> INPUT RECORDS:
* * * * * * *

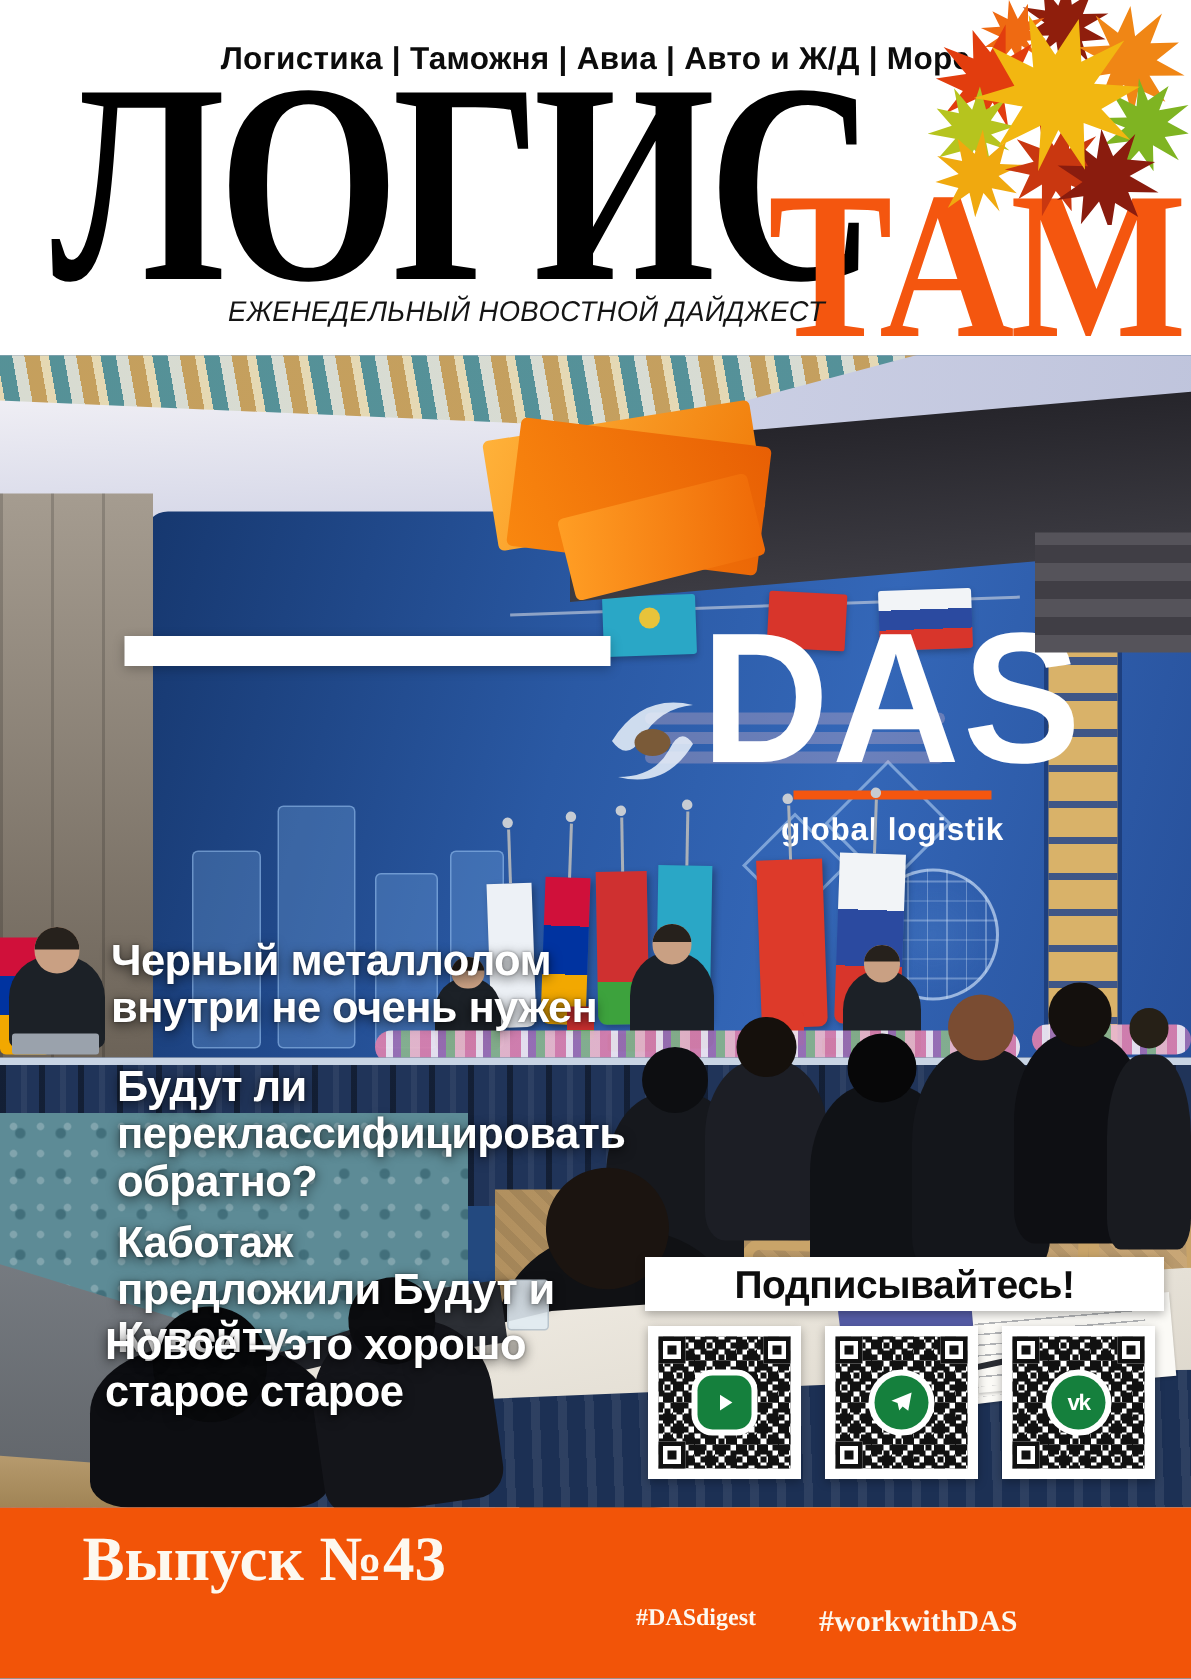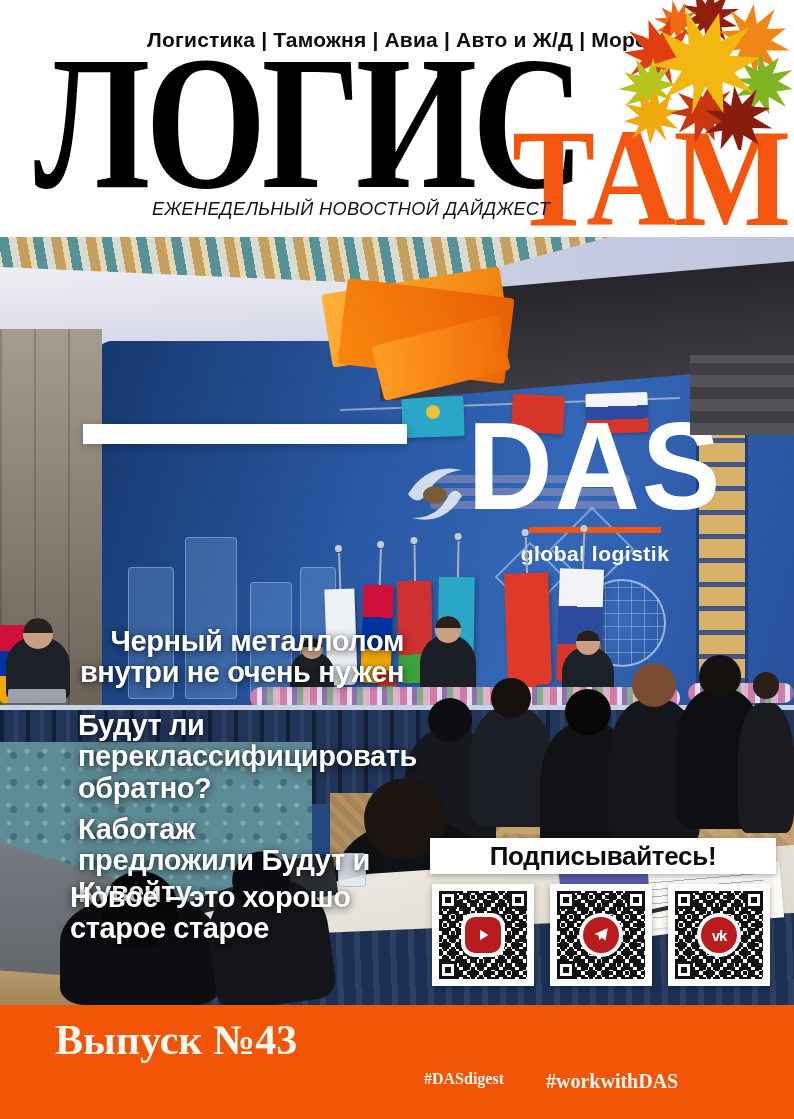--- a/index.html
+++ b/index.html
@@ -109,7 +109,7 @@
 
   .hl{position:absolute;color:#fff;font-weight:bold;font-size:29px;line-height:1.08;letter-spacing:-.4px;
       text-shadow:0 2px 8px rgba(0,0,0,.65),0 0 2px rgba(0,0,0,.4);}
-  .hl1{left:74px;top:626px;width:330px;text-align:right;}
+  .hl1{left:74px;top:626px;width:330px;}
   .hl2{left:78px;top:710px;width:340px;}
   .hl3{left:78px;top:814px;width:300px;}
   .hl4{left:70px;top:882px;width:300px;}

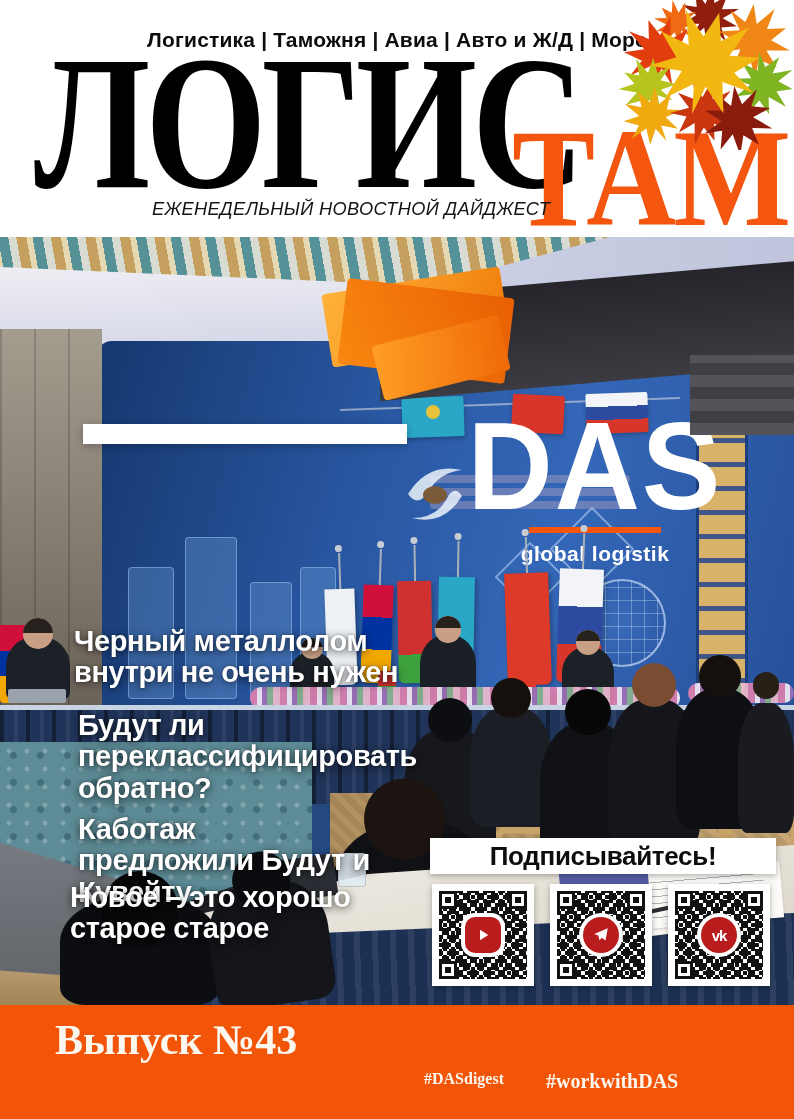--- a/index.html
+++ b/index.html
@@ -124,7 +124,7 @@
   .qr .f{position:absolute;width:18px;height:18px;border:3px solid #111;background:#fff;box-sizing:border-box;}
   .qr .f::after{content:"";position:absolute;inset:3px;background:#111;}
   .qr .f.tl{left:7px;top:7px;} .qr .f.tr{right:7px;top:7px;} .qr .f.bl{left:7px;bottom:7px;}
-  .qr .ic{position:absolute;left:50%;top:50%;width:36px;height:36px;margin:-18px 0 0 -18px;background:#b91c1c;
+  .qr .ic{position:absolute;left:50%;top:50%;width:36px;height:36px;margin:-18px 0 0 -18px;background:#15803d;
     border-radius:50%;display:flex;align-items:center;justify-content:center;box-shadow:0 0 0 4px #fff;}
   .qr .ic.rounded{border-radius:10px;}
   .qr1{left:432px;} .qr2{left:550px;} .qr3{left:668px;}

* * * * * * *

> YOUR ASSIGNMENT: The lines you return should be those above that contain the word "height", every one of them.

> ANSWER BOX:
   .hl{position:absolute;color:#fff;font-weight:bold;font-size:29px;line-height:1.08;letter-spacing:-.4px;
   .qr .f{position:absolute;width:18px;height:18px;border:3px solid #111;background:#fff;box-sizing:border-box;}
-  .qr .ic{position:absolute;left:50%;top:50%;width:36px;height:36px;margin:-18px 0 0 -18px;background:#b91c1c;
+  .qr .ic{position:absolute;left:50%;top:50%;width:36px;height:36px;margin:-18px 0 0 -18px;background:#15803d;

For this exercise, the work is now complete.